On a corporate intranet, a search for an employee by name might act as a signal to display that employee’s email and location.
Depending on the site, signals could be product views, purchases and returns. Within the corporate web, signals could include employee location, seniority, department, projects and more. Signals can be almost any data you can imagine.
Related Article: When it Comes to Intelligent Search, Don't Expect Magic
How Do Signals Work?
Have you even been on a site where you’ve looked as a product and decided against it, but as you're leaving a popup offers a discount price if you return to purchase that product? That's machine learning at work. As you visit most ecommerce sites, and increasingly more corporate sites, the ML application tracks your clicks, page views, and even search queries to build a profile of you. This capability is based on signals.
Some network crawlers use ML to determine how often to revisit sub-sites. That is, ML can help determine how frequently to revisit a corporate site schedule based on how often a site is likely to update content.
For me, the most frustrating element of ecommerce ML is when I purchase an item for a vacation — say a ski jacket — and on the next several visits to the site, I’m offered ski gear that I won’t need again any time soon.
Signals are not forever: they age over time. Generally speaking, newer signals are fresher and more relevant because sites and user behavior change over time. When you undertake an ML project, you'll want to revisit user activity frequently so you can identify and correct issues in a timely fashion.
Beware Positive Feedback
When you first introduce machine learning to your enterprise search, you’ll inevitably make some mistakes. When users search a site, they often click on the top search result. This can create a "positive feedback loop," where your ML will opt to promote that first result — even if it’s not the best document for the query.

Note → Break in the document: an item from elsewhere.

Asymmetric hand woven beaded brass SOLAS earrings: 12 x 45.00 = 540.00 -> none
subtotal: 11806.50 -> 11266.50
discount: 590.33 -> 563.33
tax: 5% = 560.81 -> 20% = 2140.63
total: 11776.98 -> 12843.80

One solution is to prime your ML with relevant documents prior to roll-out. Pretty quickly it will start showing high quality results — which is, after all, why you brought in ML in the first place.

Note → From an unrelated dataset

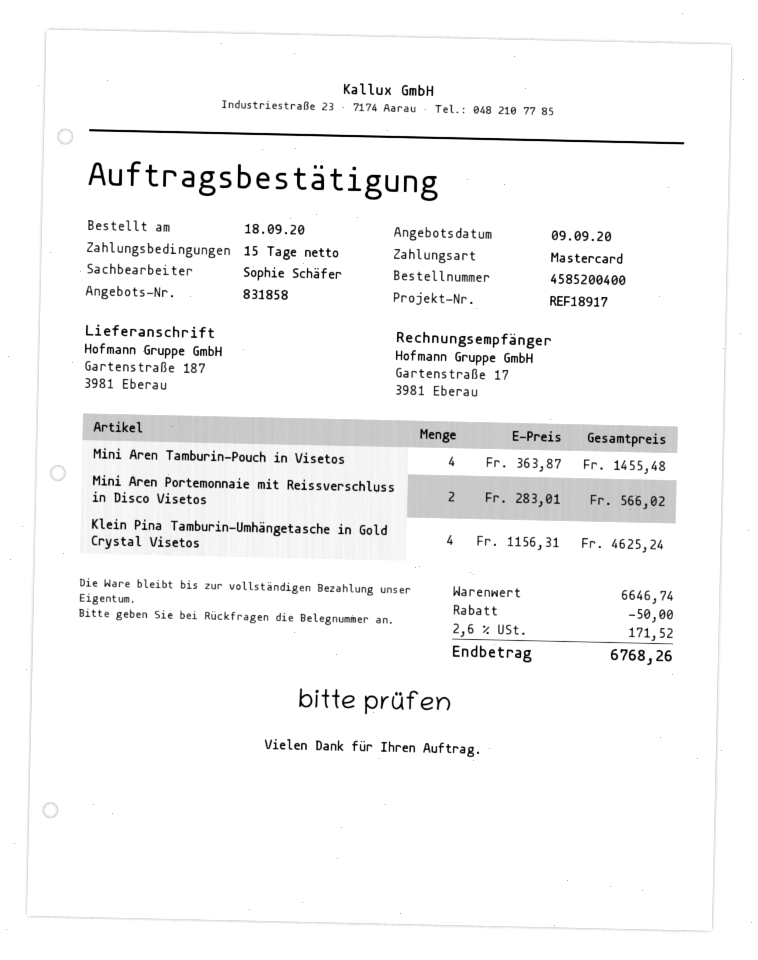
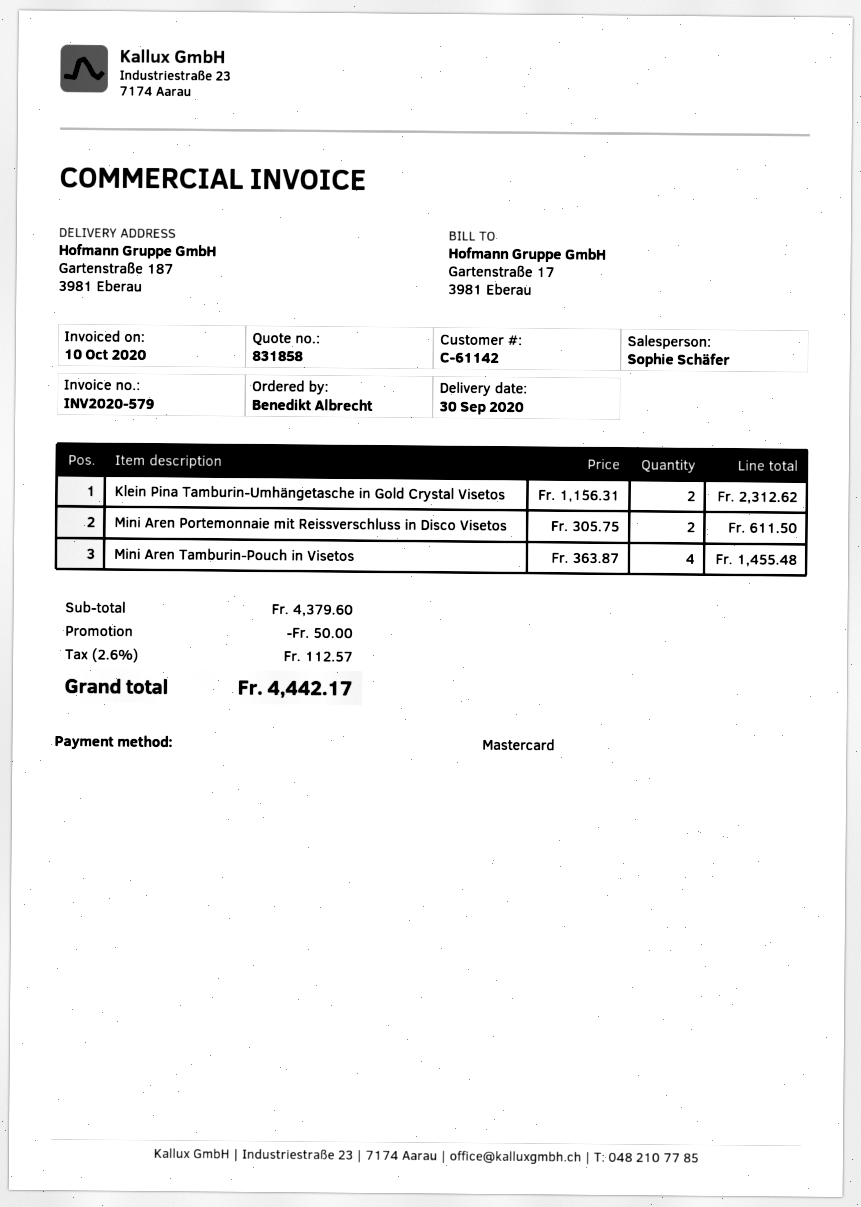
Mini Aren Portemonnaie mit Reissverschluss in Disco Visetos: 2 x 283.01 = 566.02 -> 2 x 305.75 = 611.50
Klein Pina Tamburin-Umhängetasche in Gold Crystal Visetos: 4 x 1156.31 = 4625.24 -> 2 x 1156.31 = 2312.62
subtotal: 6646.74 -> 4379.60
tax: 2.6% = 171.52 -> 2.6% = 112.57
total: 6768.26 -> 4442.17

Track its behavior, and quickly correct any fluke results that may show up. Generally speaking, you’d like to see new content move up in the ML as old content loses its relevance.
Finally, watch your log files to see what users are looking for, and what the ML-driven search displays. After all, you are much smarter than any ML solution is or will be in the foreseeable future.
Coach, Don't Teach Your Way to Better Results
Implementing machine learning in enterprise search can seem onerous when you first start. My geometry teacher in high school had us address him as “Coach.” He told us at the beginning of the school year that he wasn’t going to teach us the topic. Rather, he assured us he would coach us as we learned. At the time I was too young to appreciate the truth of his claim. But Coach was a wise man, and his claim applies to ML as well: find a coach and dive in!